HC Deb 21 July 1884 vol 290 cc1747-8

asked, Whether the Government have received any confirmation of the following statements with regard to General Gordon, recently published in The Pall Mall Gazette, by Dr. Schweinfurth, the great African traveller:— Berlin, Thursday. — You forget Gordon, whose fate in a few weeks will be fulfilled. It is the eleventh hour; under parties' disputes your noblest citizen's cry for help is suffocated; horrors related of sufferings in Khartoum unexampled; hopelessly abandoned, defence of his house against increasing numbers is desperate; and, whether the intelligence given by so-called pilgrims at Suakin as to the fall of Berber contradicts previous statements of pilgrims as to its safety?


No, Sir; no confirmation has reached Her Majesty's Government of the statements telegraphed by Dr. Schweinfurth, who has himself informed Her Majesty's Ambassador at Berlin that the news was derived second-hand from Nubians recently arrived at Cairo, who had been cross-examined by a friend there. The statements of pilgrims as to the safety of Berber have from time to time been contradictory; and I informed the House on several occasions that the information of whatever kind obtained from this source must be received with caution. I may add that Mr. Egerton telegraphed from Cairo yesterday that Nubar Pasha had handed to him the following translation of a letter purported to have been received by the Mudir of Dongola from General Gordon:— Khartoum and Senaar are well defended (en bonne défense). Tell the bearer where and how many are the reinforcements. There are 8,000 men at Khartoum. The Nile is rising considerably. In giving this telegram to the House, I think it necessary to add that its contents ought, in the opinion of Her Majesty's Government, to be received with caution; but in the opinion of Nubar Pasha, with which Mr. Egerton concurs, the letter of General Gordon is genuine. The Mudir has been instructed to forward the original to Cairo. Mr. Egerton also telegraphs that further information received from Major Chermside confirms the report that assistance had been asked from Berber of Osman Digna, apparently against General Gordon, of whose movements the rebels were afraid.

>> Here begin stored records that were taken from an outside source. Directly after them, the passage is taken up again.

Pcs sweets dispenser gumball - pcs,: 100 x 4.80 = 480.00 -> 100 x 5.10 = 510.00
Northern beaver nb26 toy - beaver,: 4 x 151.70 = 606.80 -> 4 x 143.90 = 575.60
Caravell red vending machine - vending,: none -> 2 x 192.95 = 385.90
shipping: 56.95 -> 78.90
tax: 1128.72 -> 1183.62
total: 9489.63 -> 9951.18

May I ask my noble Friend whether the statement which also appears in the newspapers this morning is believed to be correct—namely, that the Mudir of Dongola had stated that he kept the messenger in order to take back a reply to Khartoum?


The Mudir of Dongola apparently does wish for a reply to be sent.


In what language is the letter from General Gordon?


In French, I believe; at least it was transmitted in that language to Mr. Egerton.